Instructions for the task
Up to and including the line with "[93,198,294,213] <PoCRoot>/lib/osvvm/ ->", restate every line of the records below word for word, from the first line on, leaving out the pictures.
■ ■ ■
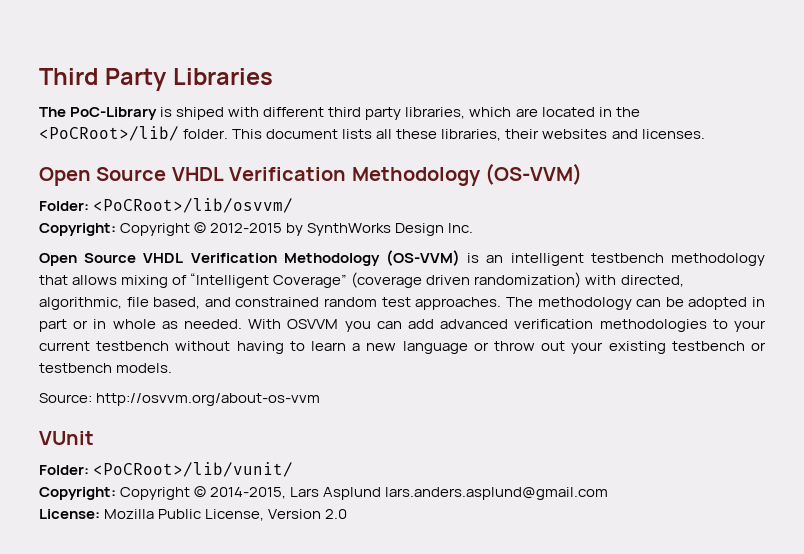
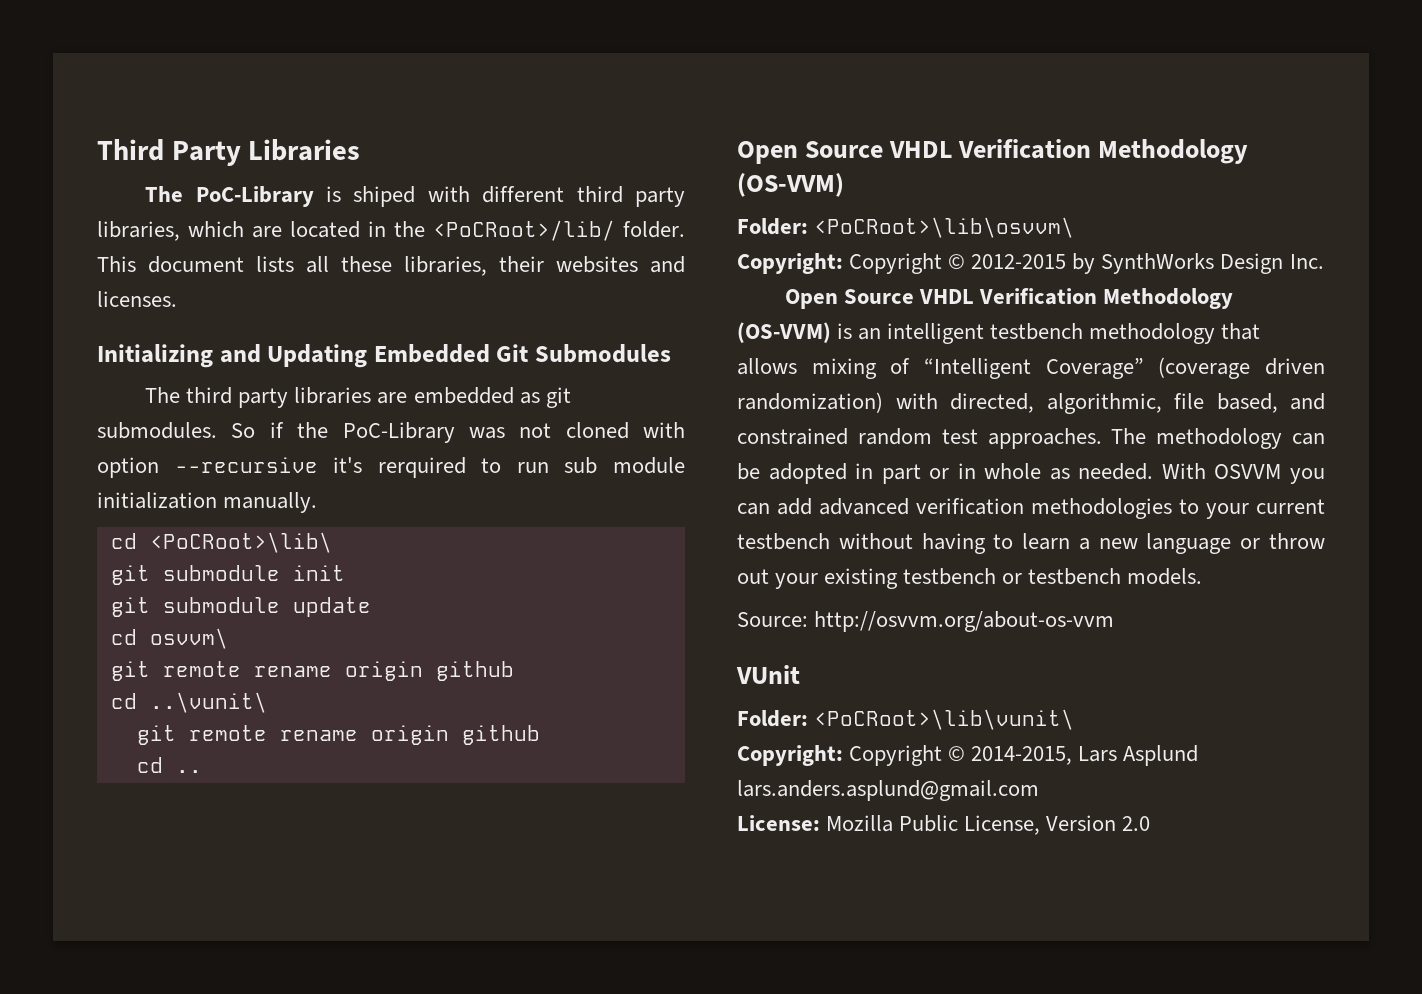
(705, 134) none -> [97,344,672,368] [145,387,571,408] [97,422,685,443] [97,457,685,478] [97,492,318,513] [110,532,332,553] [110,565,345,585] [110,597,371,617] [110,628,228,649] [110,661,514,681] [110,692,267,713] [136,725,540,745] [136,757,202,773] // Initializing and Updating Embedded Git Submodules // The third party libraries are embedded as git submodules. So if the PoC-Library was not cloned with option --recursive it's rerquired to run sub module initialization manually. // cd <PoCRoot>\lib\ // git submodule init // git submodule update // cd osvvm\ // git remote rename origin github // cd ..\vunit\ // git remote rename origin github // cd ..
[93,198,294,213] <PoCRoot>/lib/osvvm/ -> [814,217,1075,238] <PoCRoot>\lib\osvvm\
[93,462,294,477] <PoCRoot>/lib/vunit/ -> [814,709,1075,730] <PoCRoot>\lib\vunit\

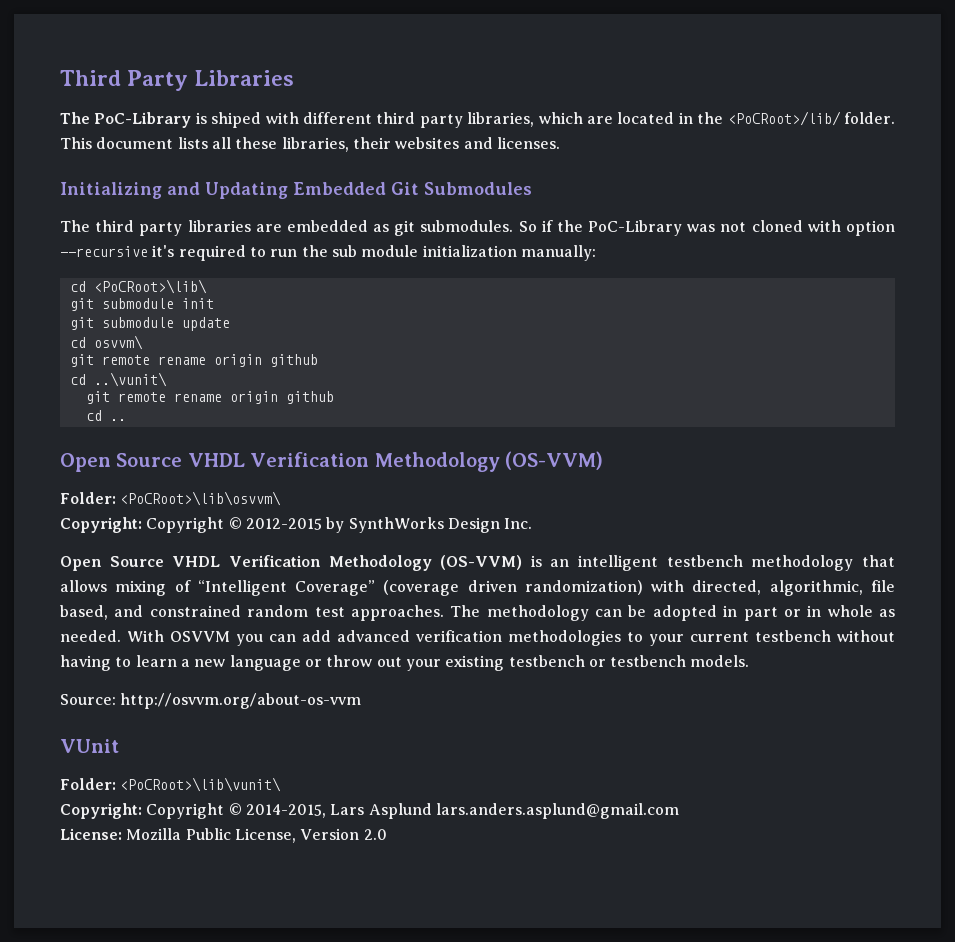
[377,457,466,478] rerquired -> [178,245,246,261] required
(549, 467) none -> [301,245,328,257] the
[223,492,318,513] manually. -> [520,245,596,261] manually:

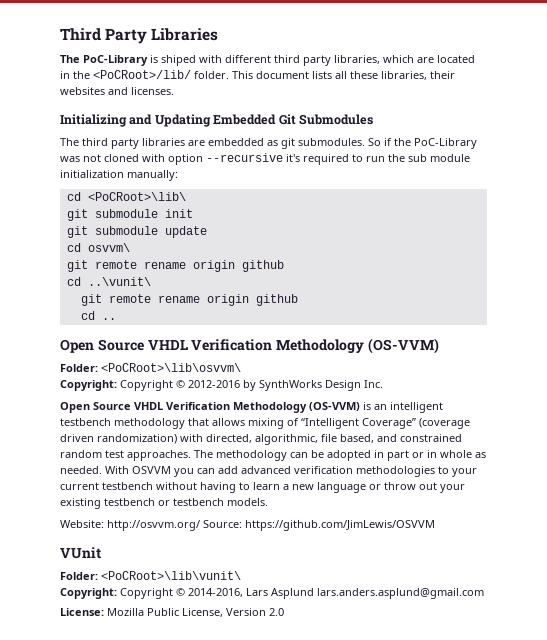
[245,518,322,530] 2012-2015 -> [188,380,240,388] 2012-2016
[60,693,362,709] Source: http://osvvm.org/about-os-vvm -> [60,520,435,531] Website: http://osvvm.org/ Source: https://github.com/JimLewis/OSVVM
[245,804,326,818] 2014-2015, -> [188,588,243,597] 2014-2016,

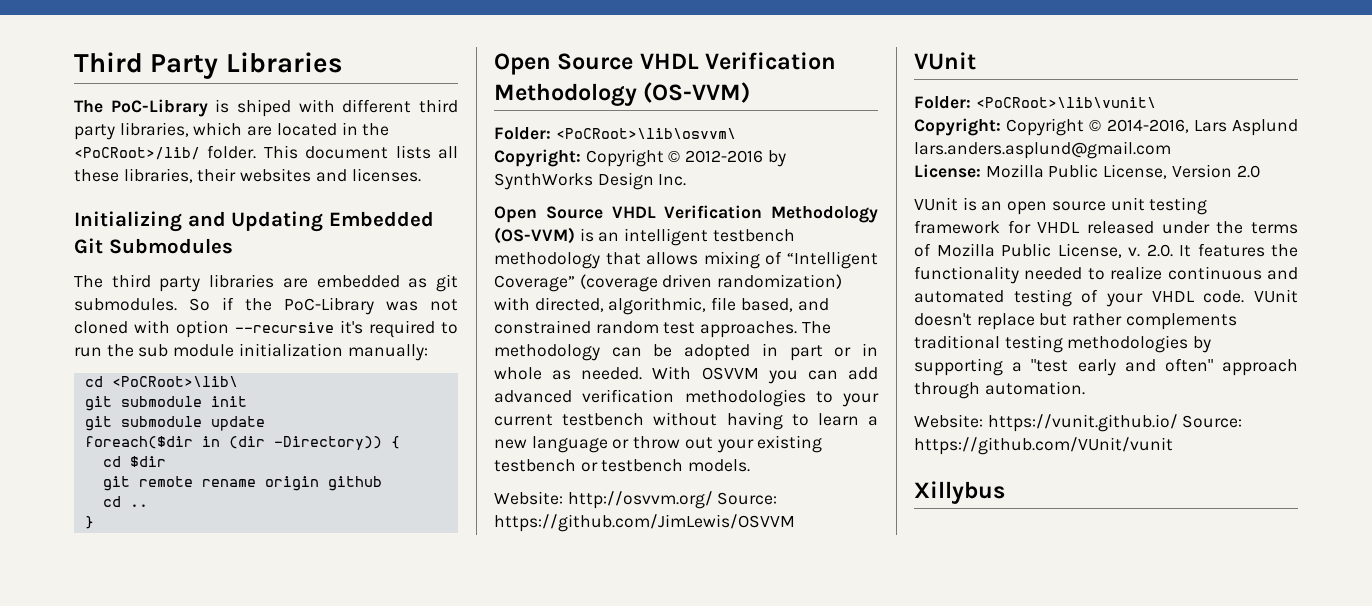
[66,243,130,252] [66,260,284,272] [66,277,151,286] cd osvvm\ // git remote rename origin github // cd ..\vunit\ -> [84,436,400,450] [102,456,166,467] foreach($dir in (dir -Directory)) { // cd $dir
(116, 319) none -> [84,516,94,529] // }
(284, 612) none -> [914,197,1208,215] [914,220,1298,234] [914,243,1298,258] [914,266,1298,284] [914,289,1298,307] [914,313,1237,330] [914,335,1212,353] [914,358,1298,376] [914,381,1085,399] [914,414,1243,432] [914,437,1173,455] [914,481,1005,504] // VUnit is an open source unit testing framework for VHDL released under the terms of Mozilla Public License, v. 2.0. It features the functionality needed to realize continuous and automated testing of your VHDL code. VUnit doesn't replace but rather complements traditional testing methodologies by supporting a "test early and often" approach through automation. // Website: https://vunit.github.io/ Source: https://github.com/VUnit/vunit // Xillybus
■ ■ ■
Problem solution
(705, 134) none -> [97,344,672,368] [145,387,571,408] [97,422,685,443] [97,457,685,478] [97,492,318,513] [110,532,332,553] [110,565,345,585] [110,597,371,617] [110,628,228,649] [110,661,514,681] [110,692,267,713] [136,725,540,745] [136,757,202,773] // Initializing and Updating Embedded Git Submodules // The third party libraries are embedded as git submodules. So if the PoC-Library was not cloned with option --recursive it's rerquired to run sub module initialization manually. // cd <PoCRoot>\lib\ // git submodule init // git submodule update // cd osvvm\ // git remote rename origin github // cd ..\vunit\ // git remote rename origin github // cd ..
[93,198,294,213] <PoCRoot>/lib/osvvm/ -> [814,217,1075,238] <PoCRoot>\lib\osvvm\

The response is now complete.